Outra pista para essa ligação pode ser a chave dos trinta Aethyrs, a décima
nona das invocações enochianas. Crowley chamava-a de " a maldição
original da criação". É como se o próprio Deus a enunciasse, pondo fim
à raça humana, à todas as criaturas e ao mundo que ele próprio criara. Isso
é idêntico ao Gênese 6.6, onde se lê: "E arrependeu-se o Senhor de ter
posto o homem sobre a Terra, e o lamentou do fundo de seu coração". Esse
trecho segue-se à descrição dos pecados dos nephilins, que resulta na destruição
do mundo pelo dilúvio. Crowley, um profundo conhecedor da Bíblia, reconheceu
nisso a chave dos trinta Aethyrs, estabelecendo uma ligação.
Em resumo, a chave(ou portão) para explorar os trinta Aethyrs é
uma invocação no idioma enochiano, que segundo Dee seria o idioma dos anjos, e
esta invocação seria a maldição que lançou os nephilins(ou
"antigos") no Abismo. Isto se liga à práticas antigas de magia negra
e satanismo: qualquer meio usado pelo mago no passado para subordinar uma
entidade pode ser usado também como um método de controle. Tal fórmula existe
em todo grimoire medieval, em alguns casos de forma bastante explícita. A
entrada no trigésimo Aethyr começa com uma maldição divina porque esse é um
dos meios de afirmar controle sobre as entidades que se invoca: o nephilin, o
anjo caído, o grande "antigo". Isso demonstra, além de qualquer dúvida,
que o sistema enochiano de Dee e Kelley era idêntico, na prática e em cadência,
ao sistema que Alhazred descreveu no Necronomicon.

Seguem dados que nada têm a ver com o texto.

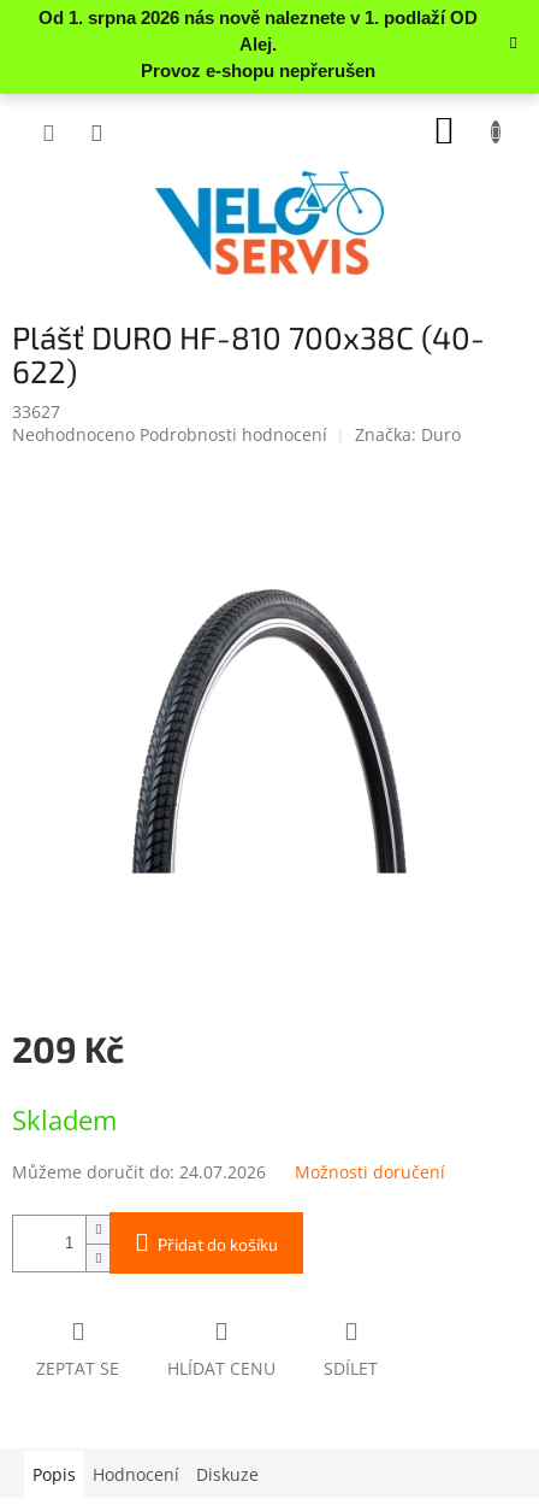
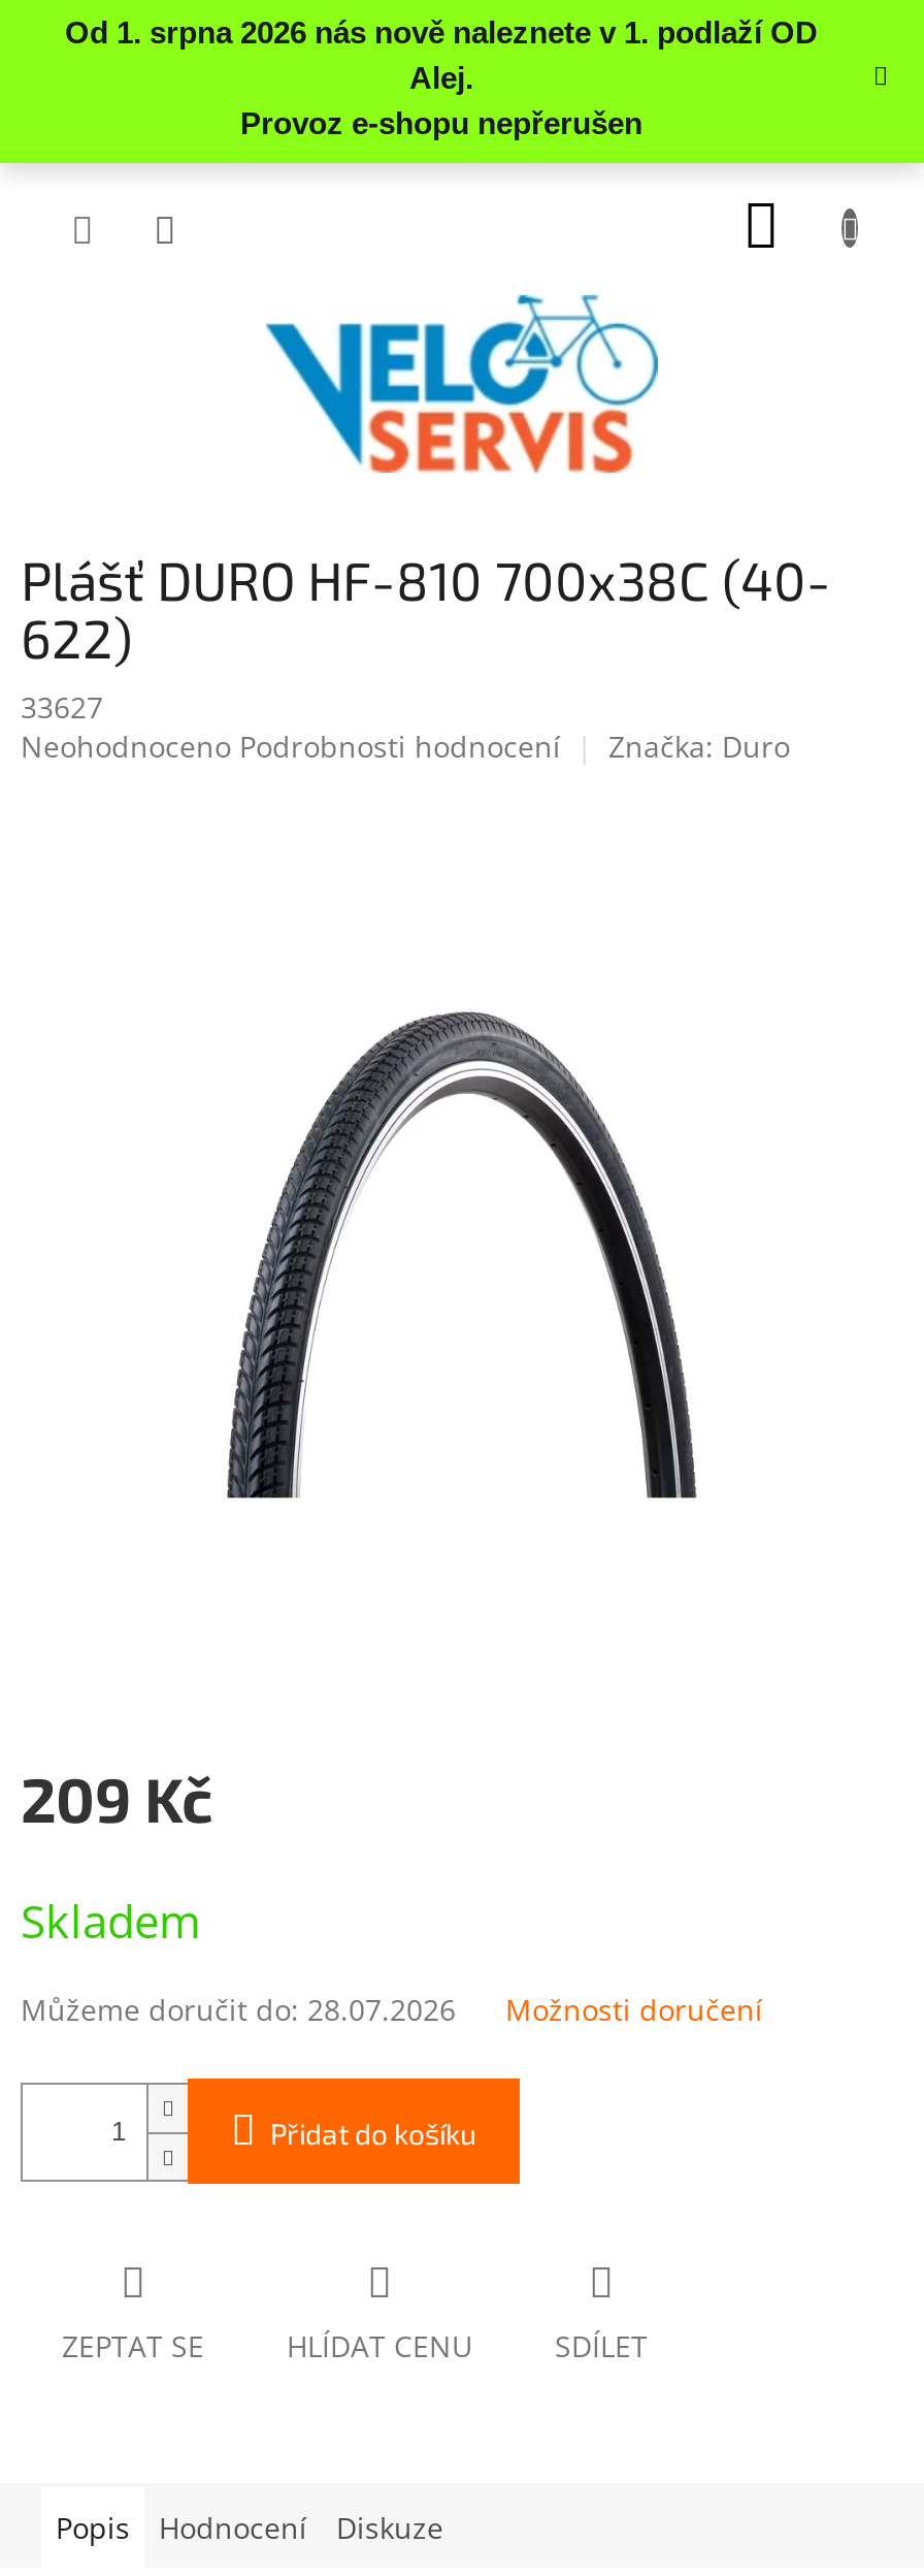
[12,1161,266,1184] Můžeme doručit do: 24.07.2026 -> [21,1990,456,2030] Můžeme doručit do: 28.07.2026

Crowley sabia disso. Uma das partes mais importantes de seu
trabalho mágico(registrou-o em "A Visão e a Voz") era sua tentativa
de penetrar nos trinta Aethyrs enochianos. Para isso, ele percorreu o deserto ao
norte da África, em companhia do poeta Winner Neuberg. Ele já havia tentado
fazê-lo no México, mas teve dificuldade ao chegar ao 28º Aethyr, e decidiu
reproduzir a experiência de Alhazred o mais proximamente possível. Afinal,
Alhazred levou a cabo seus estudos mais significativos enquanto vagava pela região
de Khali, uma área deserta e hostil ao sul da Arábia. O isolamento o ajudou a
entrar em contato com os Aethyrs. Para um plagiador como Crowley, a imitação
é o primeiro passo para a admiração, não é surpresa essa tentativa, além
do que ele também pretendia repetir os feitos de Robert Burton, explorador,
aventureiro, escritor, lingüista e adepto de práticas obscuras de magia
sexual. Se obteve sucesso ou não, é desconhecido pois jamais admitiu suas
intenções quanto à viagem, atribuindo tudo ao acaso.